Another issue is related to the k-point grid. Its density is quite important for the precision of transport properties calculated by interpolation. A known problem of the Fourier interpolation is the incorrect determination of band derivatives near band crossings. This problem has been analyzed in ref. 38 demonstrating that if the band crossing is not too close to the Fermi level, the derivative and curvature of the bands are not much affected. A possible solution has been proposed by Uehara et al.70. Also, as mentioned in ref. 4, this problem is localized only along high-symmetry lines. A dense k-point grid will often solve this issue, and since properties are averaged with respect to k-points and bands their accuracy is not affected significantly. When considering a limited number of materials, a very dense k-grid is commonly used. For example, Madsen suggests 64·106/V k-points in the full Brillouin zone24. Since we are dealing with thousands of materials, the k-point grid used in this project is coarser. It represents a compromise between computational time and accuracy. However, we stress here that we use a validation method (see Validation section) which tests the quality of the band structure interpolation and assesses if the k-point grid is dense enough to avoid any large failure of the interpolation scheme.
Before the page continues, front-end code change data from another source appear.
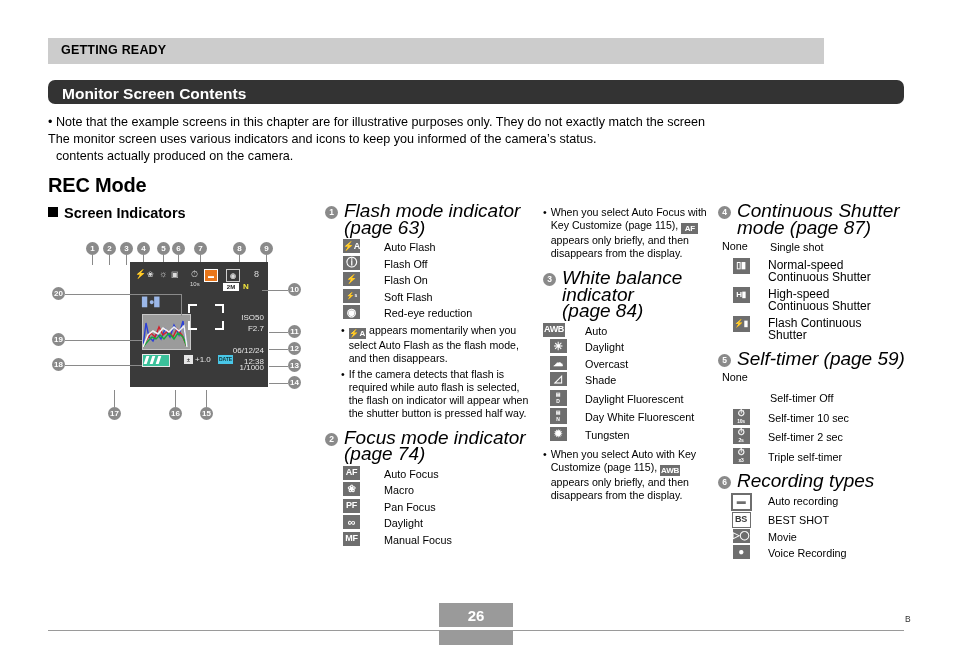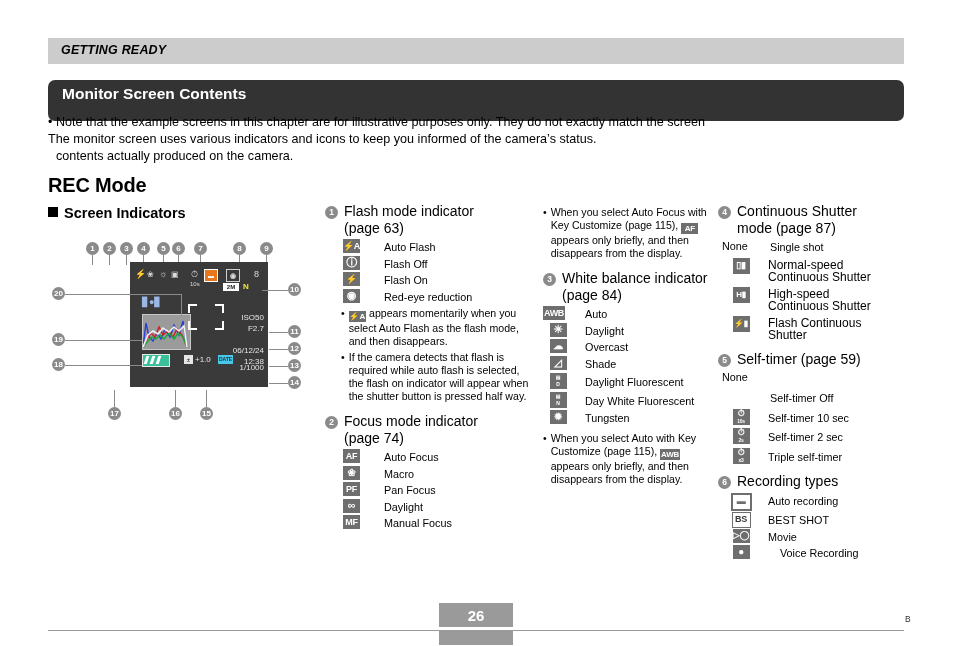--- a/index.html
+++ b/index.html
@@ -5,30 +5,29 @@
   html,body{margin:0;padding:0;}
   body{
     width:954px;height:646px;background:#ffffff;
     font-family:"Liberation Sans", sans-serif;
     color:#000;overflow:hidden;position:relative;
   }
   .page{position:absolute;left:0;top:0;width:954px;height:646px;}
 
   
   .chapter-bar{
-    position:absolute;left:48px;top:38px;width:856px;height:26px;
+    position:absolute;left:48px;top:38px;width:776px;height:26px;
     background:#cccccc;
-    font-style:italic;
   }
   .chapter-bar .txt{
     position:absolute;left:13px;top:5px;
     font-size:12.5px;font-weight:bold;letter-spacing:.2px;
   }
   .title-bar{
-    position:absolute;left:48px;top:80px;width:856px;height:41px;
+    position:absolute;left:48px;top:80px;width:856px;height:24px;
     background:#333333;border-radius:7px;
   }
   .title-bar .txt{
     position:absolute;left:14px;top:5px;color:#fff;
     font-size:15.5px;font-weight:bold;
   }
 
   .intro{
     position:absolute;left:48px;top:114px;width:860px;
     font-size:12.6px;line-height:17px;
@@ -90,21 +89,21 @@
   .sec-head{
     display:flex;align-items:flex-start;gap:6px;
     font-size:13.5px;line-height:17px;margin-bottom:3px;
   }
   .num{
     flex:0 0 auto;width:13px;height:13px;border-radius:50%;
     background:#8a8a8a;color:#fff;font-size:8.5px;font-weight:bold;
     display:flex;align-items:center;justify-content:center;
     margin-top:3px;line-height:1;
   }
-  .sec-head .t{font-size:14px;line-height:16.5px;}
+  .sec-head .t{font-size:19px;line-height:16.5px;font-style:italic;}
 
   .row{display:flex;align-items:flex-start;margin-bottom:1px;}
   .row .ico{flex:0 0 auto;width:19px;display:flex;justify-content:flex-start;}
   .row .lab{font-size:10.8px;line-height:13.5px;padding-top:2px;}
   .row .lab2{font-size:12px;line-height:12.5px;padding-top:1px;}
   .row .none{
     flex:0 0 auto;width:42px;font-size:10.8px;line-height:13.5px;
     padding-top:1px;margin-left:4px;
   }
 
@@ -305,20 +304,26 @@
         <span class="lab" style="margin-left:22px;">Flash Off</span>
       </div>
       <div class="row" style="margin-left:18px;">
         <span class="ico">
             <span class="g">⚡</span>
           </span>
         <span class="lab" style="margin-left:22px;">Flash On</span>
       </div>
       <div class="row" style="margin-left:18px;">
         <span class="ico">
+            <span class="g" style="font-size:7px;">⚡<sub style="font-size:5px;">s</sub></span>
+          </span>
+        <span class="lab" style="margin-left:22px;">Soft Flash</span>
+      </div>
+      <div class="row" style="margin-left:18px;">
+        <span class="ico">
             <span class="g" style="font-size:11px;">◉</span>
           </span>
         <span class="lab" style="margin-left:22px;">Red-eye reduction</span>
       </div>
 
       <div class="note" style="margin-left:16px;">
         <span class="dot">•</span>
         <span class="body"><span class="inline-g">⚡A</span> <span>appears momentarily when you select Auto Flash as the flash mode, and then disappears.</span></span>
       </div>
       <div class="note" style="margin-left:16px;">
@@ -530,21 +535,21 @@
       <div class="row">
         <span class="ico" style="width:46px;justify-content:center;">
           <span class="g" style="font-size:9px;">▷◯</span>
         </span>
         <span class="lab" style="margin-left:4px;">Movie</span>
       </div>
       <div class="row">
         <span class="ico" style="width:46px;justify-content:center;">
           <span class="g" style="font-size:10px;">●</span>
         </span>
-        <span class="lab" style="margin-left:16px;">Voice Recording</span>
+        <span class="lab" style="margin-left:4px;">Voice Recording</span>
       </div>
     </div>
   </div>
 
   <div class="foot-rule"></div>
   <div class="pagebox">26</div>
   <div class="pagebox2"></div>
   <div class="footmark">B</div>
 
 </div>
Finally, standard density functionals such as the generalized gradient approximation (GGA) used in this work are known to underestimate band gaps. We have found that, in particular, materials for which we predict band gaps less then about 10 kBT, but the true gaps are higher than this value, can be subject to larger errors in the predicted properties23.

Workflow

The sequence of steps used for the HT calculations in order to produce the dataset is illustrated in Fig. 1. It has been automated using the FireWorks workflow software71. The Materials Project provides the GGA/GGA+U band structure on a uniform grid for the majority of the materials. On this set of materials, we executed the BoltzTraP code exploiting the BoltztrapRunner class from the pymatgen software72. This class, written by some of the authors of this paper, automates writing the four input files required by BoltzTraP, converting units (from eV in Ry and from bohr to Å), checking possible known errors in the output log file, and rerunning BoltzTraP with different parameters in order to solve them. This class also includes an internal loop on two main parameters to get a convergence of the conductivity effective mass. The two tuned parameters in the loop are the lpfac, controlling the multiplier for the interpolated mesh and the energy_grid that is the increment used to compute the integral of transport properties. We use another class of pymatgen that we developed, called BoltztrapAnalyzer, to extract the properties from the output and transform them into Python dictionaries that organize the data according to the doping type, doping levels, and temperatures.

Figure 1
figure 1

Flowchart illustrating the HT calculation scheme used to calculate and store transport properties.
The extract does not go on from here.